In September 2007, HIV research faced a serious setback: Scientists found that a promising HIV vaccine was actually increasing the rate of HIV infection, and the so-called STEP vaccine trial was immediately halted. The failure had a ripple effect, and caused researchers to call off another vaccine trial that operated on a similar principle. Since then, researchers have developed multiple explanations for why the vaccine upped the risk of infection. Now two new studies presented in Nature Medicine refutes the latest of these hypotheses, which gives researchers valuable information but ultimately leaves the mystery unsolved.
The recent theory held that some people responded more strongly than others to a component of the vaccine tested in the STEP trial, making them more vulnerable to HIV, which attacks immune cells that are actively responding to a pathogenic threat [Nature News]. Because the vaccine was constructed on the modified backbone of the virus that causes the common cold, the theory posited that white blood cells called helper T-cells jumped into action to combat this infectious particle. Unfortunately, HIV targets these T-cells, scientists reasoned, so vaccination actually gave HIV a larger target. This would explain why vaccination increased the risk of HIV infection.
Furthermore, scientists postulated, the immune systems of people who had been exposed to the cold virus used in the vaccine, known as adenovirus 5, might have “recognized” the virus more readily, producing more T-cells. To investigate, researchers analyzed the T-cell levels of people who received the vaccine (the study is no longer double-blinded).

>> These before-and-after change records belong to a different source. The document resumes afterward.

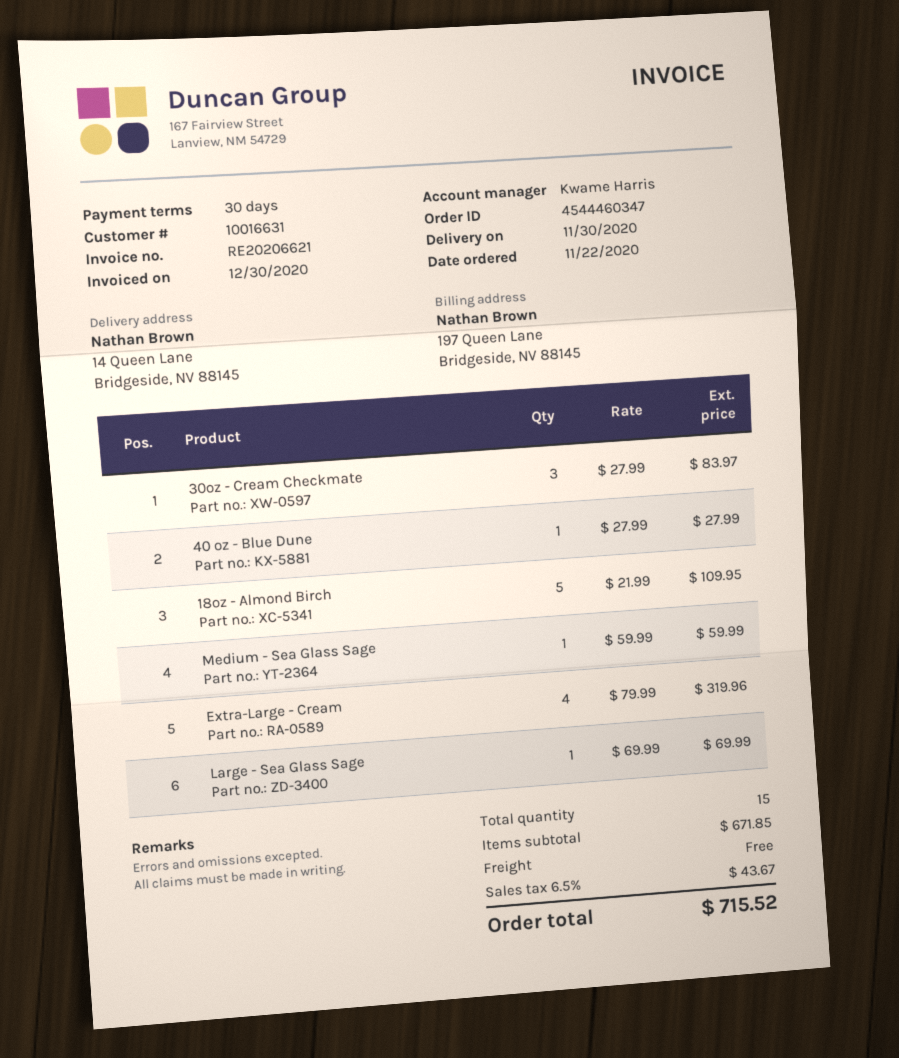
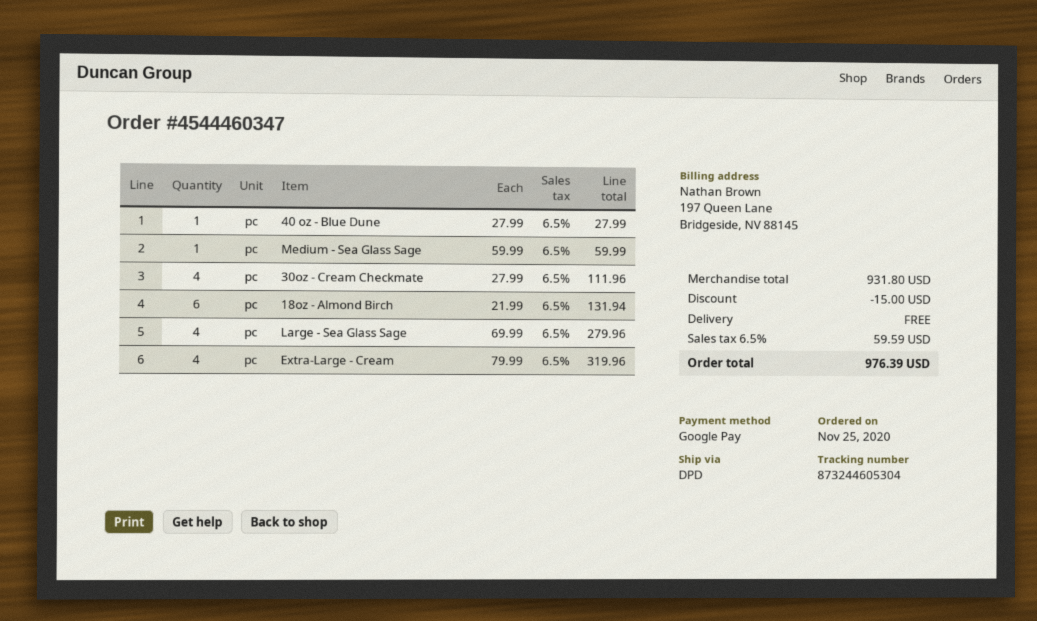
order date: 2020-11-22 -> 2020-11-25
30oz - Cream Checkmate: 3 x 27.99 = 83.97 -> 4 x 27.99 = 111.96
18oz - Almond Birch: 5 x 21.99 = 109.95 -> 6 x 21.99 = 131.94
Large - Sea Glass Sage: 1 x 69.99 = 69.99 -> 4 x 69.99 = 279.96
subtotal: 671.85 -> 931.80
discount: none -> 15.00
tax: 6.5% = 43.67 -> 6.5% = 59.59
total: 715.52 -> 976.39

They found that people with previous exposure to adenovirus 5 did not have more T cells that recognized adenovirus 5. They did not make more T cells after vaccination, and did not make more ‘activated’ T cells — those specifically targeted by HIV — than those who had no previous exposure to the cold virus. “The bottom line is that, immunologically, there do not appear to be any substantial differences” between those who were and were not exposed to adenovirus 5, “so this would not explain the differences in HIV susceptibility seen in the STEP trial” [Nature News], says Michael Betts, lead author of one of the studies.

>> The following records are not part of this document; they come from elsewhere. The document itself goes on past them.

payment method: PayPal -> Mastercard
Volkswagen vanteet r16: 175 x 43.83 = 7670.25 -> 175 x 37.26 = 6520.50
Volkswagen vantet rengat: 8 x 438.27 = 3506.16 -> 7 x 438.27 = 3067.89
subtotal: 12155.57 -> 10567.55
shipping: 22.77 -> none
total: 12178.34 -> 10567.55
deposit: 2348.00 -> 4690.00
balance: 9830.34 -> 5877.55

Although the reason for the vaccine trial’s results remain a mystery, researchers in the field remain optimistic about the lessons it may hold. The STEP study and the ensuing research served as “an important lesson for this field,” said Bernstein. “The mistake was thinking was the trial failed because the candidate failed. We shouldn’t mix up the two. The trial will be a success if we learn something from it, [and] I think that’s turning out to be the case” [The Scientist], said molecular biologist Alan Bernstein. The findings also reopen the door for further HIV vaccine efforts based on similar principles [The Scientist].